▶ **Problem to solve**
Your answer must match the data word for word.

▶ **Dataset records**
==========

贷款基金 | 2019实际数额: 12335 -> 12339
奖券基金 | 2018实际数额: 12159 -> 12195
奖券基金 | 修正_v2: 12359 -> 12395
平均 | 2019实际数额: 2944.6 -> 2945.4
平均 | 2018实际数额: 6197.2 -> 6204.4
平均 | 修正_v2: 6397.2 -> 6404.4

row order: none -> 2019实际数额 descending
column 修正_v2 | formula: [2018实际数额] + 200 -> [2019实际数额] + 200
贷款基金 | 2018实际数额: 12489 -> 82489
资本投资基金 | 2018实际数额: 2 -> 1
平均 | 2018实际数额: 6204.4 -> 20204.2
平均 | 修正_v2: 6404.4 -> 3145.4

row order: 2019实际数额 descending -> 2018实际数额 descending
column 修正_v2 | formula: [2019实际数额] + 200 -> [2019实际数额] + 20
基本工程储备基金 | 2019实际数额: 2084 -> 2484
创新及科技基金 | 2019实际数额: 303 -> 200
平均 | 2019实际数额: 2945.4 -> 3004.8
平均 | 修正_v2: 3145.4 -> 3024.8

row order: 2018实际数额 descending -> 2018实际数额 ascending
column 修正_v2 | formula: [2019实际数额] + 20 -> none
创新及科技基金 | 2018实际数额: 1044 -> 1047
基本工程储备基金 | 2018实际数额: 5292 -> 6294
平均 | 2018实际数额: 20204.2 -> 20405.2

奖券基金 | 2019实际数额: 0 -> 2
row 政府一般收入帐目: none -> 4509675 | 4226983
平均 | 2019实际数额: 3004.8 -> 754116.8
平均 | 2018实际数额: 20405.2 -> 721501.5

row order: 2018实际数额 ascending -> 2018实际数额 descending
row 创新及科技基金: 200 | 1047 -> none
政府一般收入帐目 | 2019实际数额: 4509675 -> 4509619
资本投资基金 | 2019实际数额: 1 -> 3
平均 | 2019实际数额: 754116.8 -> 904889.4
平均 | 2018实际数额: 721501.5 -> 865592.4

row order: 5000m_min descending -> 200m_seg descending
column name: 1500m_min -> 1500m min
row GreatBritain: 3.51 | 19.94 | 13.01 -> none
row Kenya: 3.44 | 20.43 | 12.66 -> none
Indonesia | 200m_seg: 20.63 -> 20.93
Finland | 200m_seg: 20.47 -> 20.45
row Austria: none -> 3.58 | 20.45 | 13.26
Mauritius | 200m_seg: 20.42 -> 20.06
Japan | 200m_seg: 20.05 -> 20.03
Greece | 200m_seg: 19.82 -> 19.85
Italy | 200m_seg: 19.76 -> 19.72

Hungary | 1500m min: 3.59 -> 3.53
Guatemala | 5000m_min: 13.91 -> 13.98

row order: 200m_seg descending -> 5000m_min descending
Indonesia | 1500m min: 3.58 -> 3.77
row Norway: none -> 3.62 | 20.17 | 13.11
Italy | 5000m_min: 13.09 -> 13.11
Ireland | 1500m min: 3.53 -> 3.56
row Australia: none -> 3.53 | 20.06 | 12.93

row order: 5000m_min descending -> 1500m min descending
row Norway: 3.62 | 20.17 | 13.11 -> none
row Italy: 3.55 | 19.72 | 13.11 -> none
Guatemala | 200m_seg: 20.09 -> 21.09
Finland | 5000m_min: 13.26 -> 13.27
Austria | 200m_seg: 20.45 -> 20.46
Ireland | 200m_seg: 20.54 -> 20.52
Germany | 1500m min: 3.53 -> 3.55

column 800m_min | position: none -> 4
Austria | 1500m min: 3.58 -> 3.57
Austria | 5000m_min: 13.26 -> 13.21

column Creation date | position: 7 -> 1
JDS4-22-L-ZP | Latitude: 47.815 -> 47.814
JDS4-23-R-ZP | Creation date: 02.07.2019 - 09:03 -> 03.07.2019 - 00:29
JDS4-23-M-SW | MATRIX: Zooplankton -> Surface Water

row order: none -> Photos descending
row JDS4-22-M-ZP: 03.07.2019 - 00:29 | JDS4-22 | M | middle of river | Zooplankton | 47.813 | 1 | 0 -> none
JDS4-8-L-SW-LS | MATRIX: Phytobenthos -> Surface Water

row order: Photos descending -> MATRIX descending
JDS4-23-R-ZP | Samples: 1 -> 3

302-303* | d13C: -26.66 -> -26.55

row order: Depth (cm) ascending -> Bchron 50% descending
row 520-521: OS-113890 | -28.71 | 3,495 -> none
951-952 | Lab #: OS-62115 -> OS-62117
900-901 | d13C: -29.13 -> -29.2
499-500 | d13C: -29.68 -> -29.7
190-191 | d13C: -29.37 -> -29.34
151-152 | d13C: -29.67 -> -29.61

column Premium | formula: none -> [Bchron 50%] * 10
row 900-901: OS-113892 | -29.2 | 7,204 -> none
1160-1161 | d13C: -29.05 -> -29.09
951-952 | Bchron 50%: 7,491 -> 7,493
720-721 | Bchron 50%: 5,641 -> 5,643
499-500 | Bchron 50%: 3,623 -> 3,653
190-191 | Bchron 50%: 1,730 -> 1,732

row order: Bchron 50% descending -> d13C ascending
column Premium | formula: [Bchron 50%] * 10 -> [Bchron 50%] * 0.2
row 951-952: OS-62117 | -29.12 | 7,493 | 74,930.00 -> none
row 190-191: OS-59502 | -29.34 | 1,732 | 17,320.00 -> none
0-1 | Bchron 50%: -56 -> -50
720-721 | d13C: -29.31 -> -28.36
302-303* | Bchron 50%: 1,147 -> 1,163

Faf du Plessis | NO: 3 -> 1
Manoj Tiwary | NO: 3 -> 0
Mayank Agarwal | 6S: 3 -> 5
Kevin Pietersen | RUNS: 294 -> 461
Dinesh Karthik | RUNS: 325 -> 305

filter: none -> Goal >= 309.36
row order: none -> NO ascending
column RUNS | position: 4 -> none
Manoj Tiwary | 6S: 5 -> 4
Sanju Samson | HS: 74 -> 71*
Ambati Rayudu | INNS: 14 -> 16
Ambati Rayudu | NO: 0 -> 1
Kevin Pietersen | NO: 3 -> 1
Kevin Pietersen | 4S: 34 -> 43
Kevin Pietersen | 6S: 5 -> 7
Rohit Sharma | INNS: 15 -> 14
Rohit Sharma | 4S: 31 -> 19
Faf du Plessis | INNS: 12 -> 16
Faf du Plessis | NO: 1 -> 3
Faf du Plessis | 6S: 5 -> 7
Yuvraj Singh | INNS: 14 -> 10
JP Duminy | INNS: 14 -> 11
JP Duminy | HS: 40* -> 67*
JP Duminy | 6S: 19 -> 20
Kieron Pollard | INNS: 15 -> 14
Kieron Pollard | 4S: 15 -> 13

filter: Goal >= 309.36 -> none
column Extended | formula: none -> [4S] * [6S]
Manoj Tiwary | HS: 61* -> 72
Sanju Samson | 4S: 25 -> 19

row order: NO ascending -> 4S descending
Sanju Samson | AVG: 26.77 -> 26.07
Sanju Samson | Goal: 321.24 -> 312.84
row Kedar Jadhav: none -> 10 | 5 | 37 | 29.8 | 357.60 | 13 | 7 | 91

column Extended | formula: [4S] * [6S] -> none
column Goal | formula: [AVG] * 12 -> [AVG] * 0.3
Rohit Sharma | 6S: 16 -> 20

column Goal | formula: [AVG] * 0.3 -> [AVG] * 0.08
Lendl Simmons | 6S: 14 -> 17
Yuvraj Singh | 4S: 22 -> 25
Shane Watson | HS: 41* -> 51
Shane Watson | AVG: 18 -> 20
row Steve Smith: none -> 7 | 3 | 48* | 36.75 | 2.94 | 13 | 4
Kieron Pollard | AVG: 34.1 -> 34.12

==========

▶ **Expected answer**
贷款基金 | 2019实际数额: 12335 -> 12339
奖券基金 | 2018实际数额: 12159 -> 12195
奖券基金 | 修正_v2: 12359 -> 12395
平均 | 2019实际数额: 2944.6 -> 2945.4
平均 | 2018实际数额: 6197.2 -> 6204.4
平均 | 修正_v2: 6397.2 -> 6404.4

row order: none -> 2019实际数额 descending
column 修正_v2 | formula: [2018实际数额] + 200 -> [2019实际数额] + 200
贷款基金 | 2018实际数额: 12489 -> 82489
资本投资基金 | 2018实际数额: 2 -> 1
平均 | 2018实际数额: 6204.4 -> 20204.2
平均 | 修正_v2: 6404.4 -> 3145.4

row order: 2019实际数额 descending -> 2018实际数额 descending
column 修正_v2 | formula: [2019实际数额] + 200 -> [2019实际数额] + 20
基本工程储备基金 | 2019实际数额: 2084 -> 2484
创新及科技基金 | 2019实际数额: 303 -> 200
平均 | 2019实际数额: 2945.4 -> 3004.8
平均 | 修正_v2: 3145.4 -> 3024.8

row order: 2018实际数额 descending -> 2018实际数额 ascending
column 修正_v2 | formula: [2019实际数额] + 20 -> none
创新及科技基金 | 2018实际数额: 1044 -> 1047
基本工程储备基金 | 2018实际数额: 5292 -> 6294
平均 | 2018实际数额: 20204.2 -> 20405.2

奖券基金 | 2019实际数额: 0 -> 2
row 政府一般收入帐目: none -> 4509675 | 4226983
平均 | 2019实际数额: 3004.8 -> 754116.8
平均 | 2018实际数额: 20405.2 -> 721501.5

row order: 2018实际数额 ascending -> 2018实际数额 descending
row 创新及科技基金: 200 | 1047 -> none
政府一般收入帐目 | 2019实际数额: 4509675 -> 4509619
资本投资基金 | 2019实际数额: 1 -> 3
平均 | 2019实际数额: 754116.8 -> 904889.4
平均 | 2018实际数额: 721501.5 -> 865592.4

row order: 5000m_min descending -> 200m_seg descending
column name: 1500m_min -> 1500m min
row GreatBritain: 3.51 | 19.94 | 13.01 -> none
row Kenya: 3.44 | 20.43 | 12.66 -> none
Indonesia | 200m_seg: 20.63 -> 20.93
Finland | 200m_seg: 20.47 -> 20.45
row Austria: none -> 3.58 | 20.45 | 13.26
Mauritius | 200m_seg: 20.42 -> 20.06
Japan | 200m_seg: 20.05 -> 20.03
Greece | 200m_seg: 19.82 -> 19.85
Italy | 200m_seg: 19.76 -> 19.72

Hungary | 1500m min: 3.59 -> 3.53
Guatemala | 5000m_min: 13.91 -> 13.98

row order: 200m_seg descending -> 5000m_min descending
Indonesia | 1500m min: 3.58 -> 3.77
row Norway: none -> 3.62 | 20.17 | 13.11
Italy | 5000m_min: 13.09 -> 13.11
Ireland | 1500m min: 3.53 -> 3.56
row Australia: none -> 3.53 | 20.06 | 12.93

row order: 5000m_min descending -> 1500m min descending
row Norway: 3.62 | 20.17 | 13.11 -> none
row Italy: 3.55 | 19.72 | 13.11 -> none
Guatemala | 200m_seg: 20.09 -> 21.09
Finland | 5000m_min: 13.26 -> 13.27
Austria | 200m_seg: 20.45 -> 20.46
Ireland | 200m_seg: 20.54 -> 20.52
Germany | 1500m min: 3.53 -> 3.55

column 800m_min | position: none -> 4
Austria | 1500m min: 3.58 -> 3.57
Austria | 5000m_min: 13.26 -> 13.21

column Creation date | position: 7 -> 1
JDS4-22-L-ZP | Latitude: 47.815 -> 47.814
JDS4-23-R-ZP | Creation date: 02.07.2019 - 09:03 -> 03.07.2019 - 00:29
JDS4-23-M-SW | MATRIX: Zooplankton -> Surface Water

row order: none -> Photos descending
row JDS4-22-M-ZP: 03.07.2019 - 00:29 | JDS4-22 | M | middle of river | Zooplankton | 47.813 | 1 | 0 -> none
JDS4-8-L-SW-LS | MATRIX: Phytobenthos -> Surface Water

row order: Photos descending -> MATRIX descending
JDS4-23-R-ZP | Samples: 1 -> 3

302-303* | d13C: -26.66 -> -26.55

row order: Depth (cm) ascending -> Bchron 50% descending
row 520-521: OS-113890 | -28.71 | 3,495 -> none
951-952 | Lab #: OS-62115 -> OS-62117
900-901 | d13C: -29.13 -> -29.2
499-500 | d13C: -29.68 -> -29.7
190-191 | d13C: -29.37 -> -29.34
151-152 | d13C: -29.67 -> -29.61

column Premium | formula: none -> [Bchron 50%] * 10
row 900-901: OS-113892 | -29.2 | 7,204 -> none
1160-1161 | d13C: -29.05 -> -29.09
951-952 | Bchron 50%: 7,491 -> 7,493
720-721 | Bchron 50%: 5,641 -> 5,643
499-500 | Bchron 50%: 3,623 -> 3,653
190-191 | Bchron 50%: 1,730 -> 1,732

row order: Bchron 50% descending -> d13C ascending
column Premium | formula: [Bchron 50%] * 10 -> [Bchron 50%] * 0.2
row 951-952: OS-62117 | -29.12 | 7,493 | 74,930.00 -> none
row 190-191: OS-59502 | -29.34 | 1,732 | 17,320.00 -> none
0-1 | Bchron 50%: -56 -> -50
720-721 | d13C: -29.31 -> -28.36
302-303* | Bchron 50%: 1,147 -> 1,163

Faf du Plessis | NO: 3 -> 1
Manoj Tiwary | NO: 3 -> 0
Mayank Agarwal | 6S: 3 -> 5
Kevin Pietersen | RUNS: 294 -> 461
Dinesh Karthik | RUNS: 325 -> 305

filter: none -> Goal >= 309.36
row order: none -> NO ascending
column RUNS | position: 4 -> none
Manoj Tiwary | 6S: 5 -> 4
Sanju Samson | HS: 74 -> 71*
Ambati Rayudu | INNS: 14 -> 16
Ambati Rayudu | NO: 0 -> 1
Kevin Pietersen | NO: 3 -> 1
Kevin Pietersen | 4S: 34 -> 43
Kevin Pietersen | 6S: 5 -> 7
Rohit Sharma | INNS: 15 -> 14
Rohit Sharma | 4S: 31 -> 19
Faf du Plessis | INNS: 12 -> 16
Faf du Plessis | NO: 1 -> 3
Faf du Plessis | 6S: 5 -> 7
Yuvraj Singh | INNS: 14 -> 10
JP Duminy | INNS: 14 -> 11
JP Duminy | HS: 40* -> 67*
JP Duminy | 6S: 19 -> 20
Kieron Pollard | INNS: 15 -> 14
Kieron Pollard | 4S: 15 -> 13

filter: Goal >= 309.36 -> none
column Extended | formula: none -> [4S] * [6S]
Manoj Tiwary | HS: 61* -> 72
Sanju Samson | 4S: 25 -> 19

row order: NO ascending -> 4S descending
Sanju Samson | AVG: 26.77 -> 26.07
Sanju Samson | Goal: 321.24 -> 312.84
row Kedar Jadhav: none -> 10 | 5 | 37 | 29.8 | 357.60 | 13 | 7 | 91

column Extended | formula: [4S] * [6S] -> none
column Goal | formula: [AVG] * 12 -> [AVG] * 0.3
Rohit Sharma | 6S: 16 -> 20

column Goal | formula: [AVG] * 0.3 -> [AVG] * 0.08
Lendl Simmons | 6S: 14 -> 17
Yuvraj Singh | 4S: 22 -> 25
Shane Watson | HS: 41* -> 51
Shane Watson | AVG: 18 -> 20
row Steve Smith: none -> 7 | 3 | 48* | 36.75 | 2.94 | 13 | 4
Kieron Pollard | AVG: 34.1 -> 34.12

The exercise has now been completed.